Pictures stay out; everything else in the records gets transcribed exactly.

--- START ---

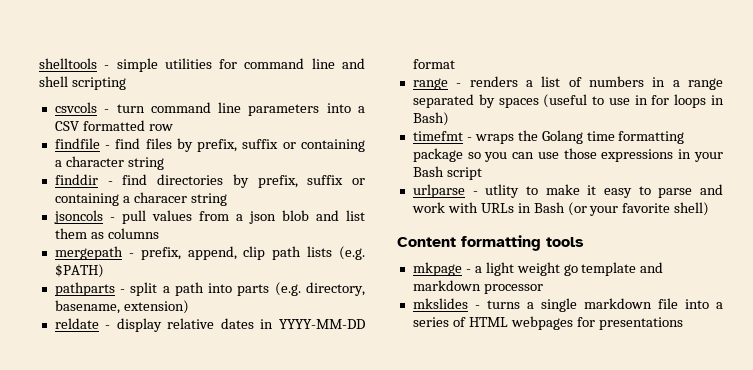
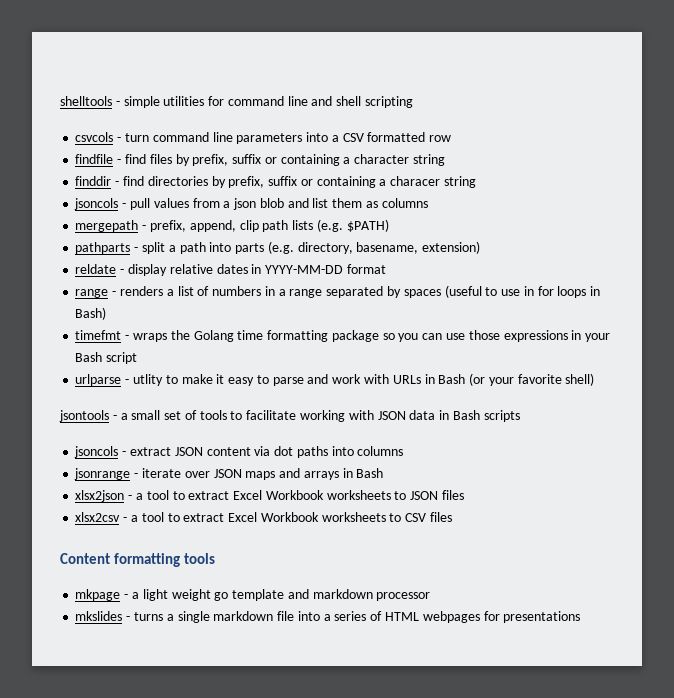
+ jsontools - a small set of tools to facilitate working with JSON data in Bash scripts
+ jsoncols - extract JSON content via dot paths into columns
+ jsonrange - iterate over JSON maps and arrays in Bash
+ xlsx2json - a tool to extract Excel Workbook worksheets to JSON files
+ xlsx2csv - a tool to extract Excel Workbook worksheets to CSV files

--- END ---

__Output below__:
+ jsontools - a small set of tools to facilitate working with JSON data in Bash scripts
+ jsoncols - extract JSON content via dot paths into columns
+ jsonrange - iterate over JSON maps and arrays in Bash
+ xlsx2json - a tool to extract Excel Workbook worksheets to JSON files
+ xlsx2csv - a tool to extract Excel Workbook worksheets to CSV files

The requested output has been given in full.